Der zweiröhrige, 27,3 km lange, Semmering-Basistunnel verläuft zwischen Gloggnitz (Niederösterreich) und Mürzzuschlag (Steiermark) und soll von der Portalbaustelle Gloggnitz sowie von drei Zwischenangriffen aus aufgefahren werden. Der Vortrieb erfolgt sowohl mittels konventioneller Methoden (NÖT) als auch mittels Tunnelvortriebsmaschinen (TVM).
Das Baulos PGG1 umfasst, neben der Herstellung des Portalvoreinschnittes, drei Brückenneubauten, die Verlegung der B27 in ein Wannenbauwerk sowie umfangreiche Hochwasserschutzmaßnahmen entlang der Schwarza.

Unsere Tätigkeit


BGG Consult ist für dieses Baulos mit der geotechnischen und hydrogeologischen Beratung während der Ausschreibungs- und der Bauphase beauftragt. Zur Detaillierung der Erkenntnisse aus dem Einreichprojekt sind Untergrunderkundungsarbeiten festgelegt, betreut und ausgewertet worden. Darauf aufbauend wurde ein Geotechnisch-Hydrogeologisches Gutachten ausgearbeitet.
Für die Böschungssicherungen erfolgte außerdem die Planung und Bemessung sowie die Festlegung des geotechnischen Monitorings.
Darüber hinaus werden geotechnische Messungen durchgeführt und ein hydrogeologisches Beweissicherungsprogramm abgewickelt.

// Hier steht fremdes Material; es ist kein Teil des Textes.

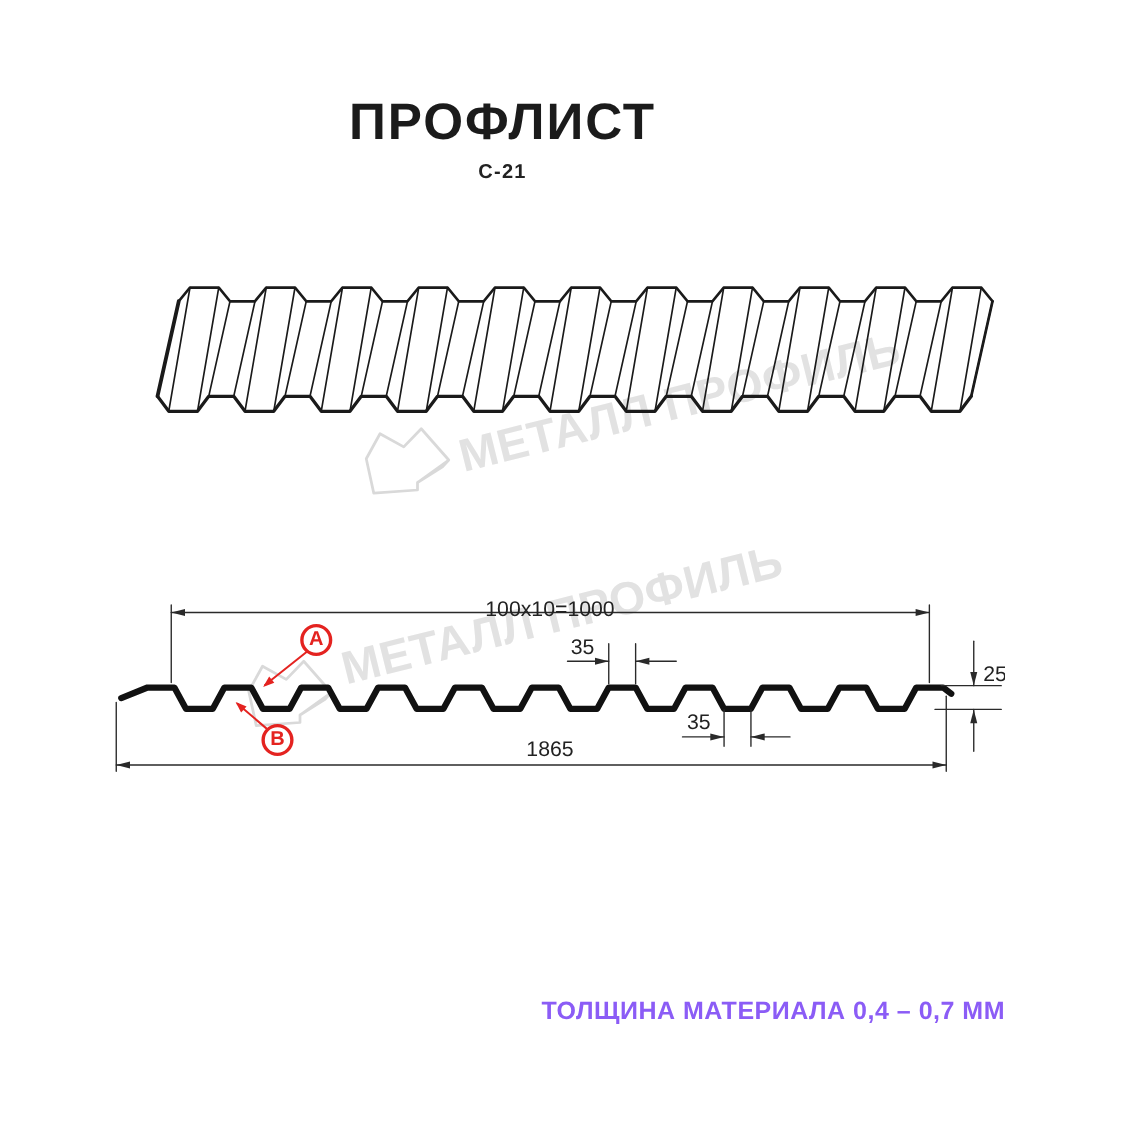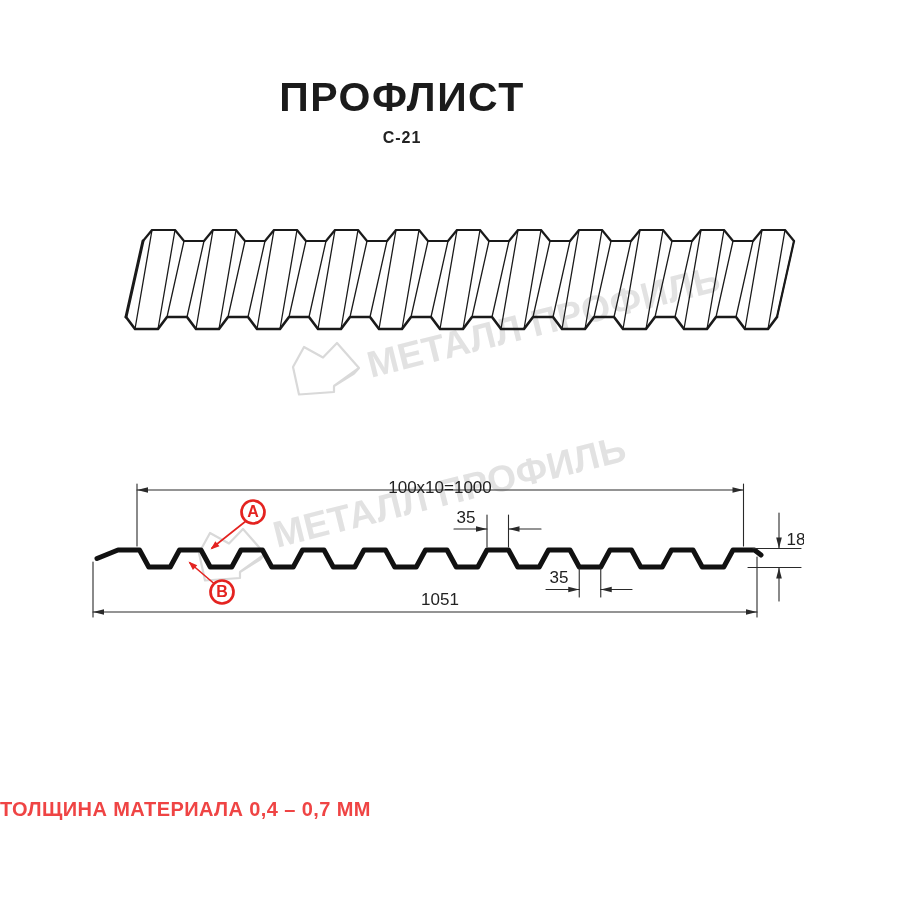"18" div.dim { text: 18 -> 25 }
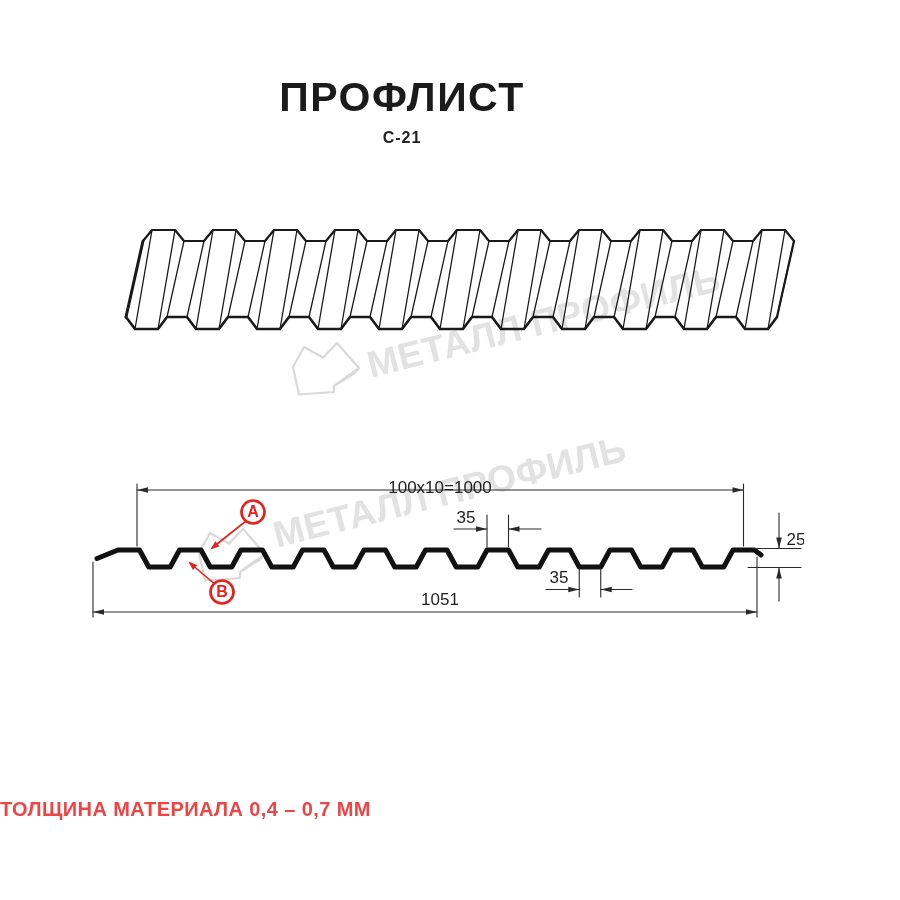"1051" div.dim { text: 1051 -> 1865 }
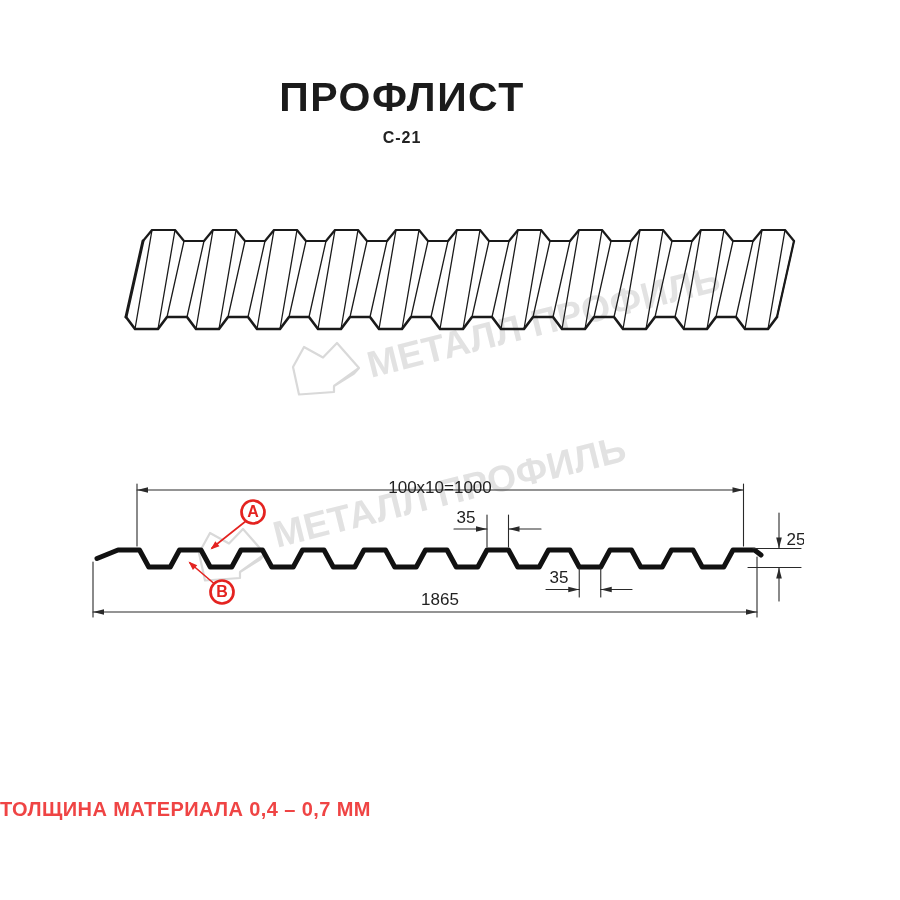"ТОЛЩИНА МАТЕРИАЛА 0,4 – 0,7" .footer-note { color: #ef4444 -> #8b5cf6; text-align: left -> right }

Böschungssicherung Portalbereich Gloggnitz:
Im Zusammenhang mit dem Auffahren des Tunnels, der Bereitstellung entsprechender Baustelleneinrichtungsflächen sowie der Errichtung diverser Bauwerke im Portalbereich wurde am nördlichen Tunnelportal ein großräumiger Hanganschnitt mit Böschungshöhen von bis zu  18 m erforderlich.
Die Sicherung erfolgte mittels einer  verankerten Spritzbetonwand. Für die Verankerung kamen Injektionsbohranker mit Längen zwischen 4 m und 12 m und Freispielanker (Längen bis 28 m) zum Einsatz.
Im Rahmen des geotechnischen Monitorings wurden mehrere Vertikalinklinometer, Ankerkraftmessdosen und zahlreiche geodätische Messpunkte überwacht.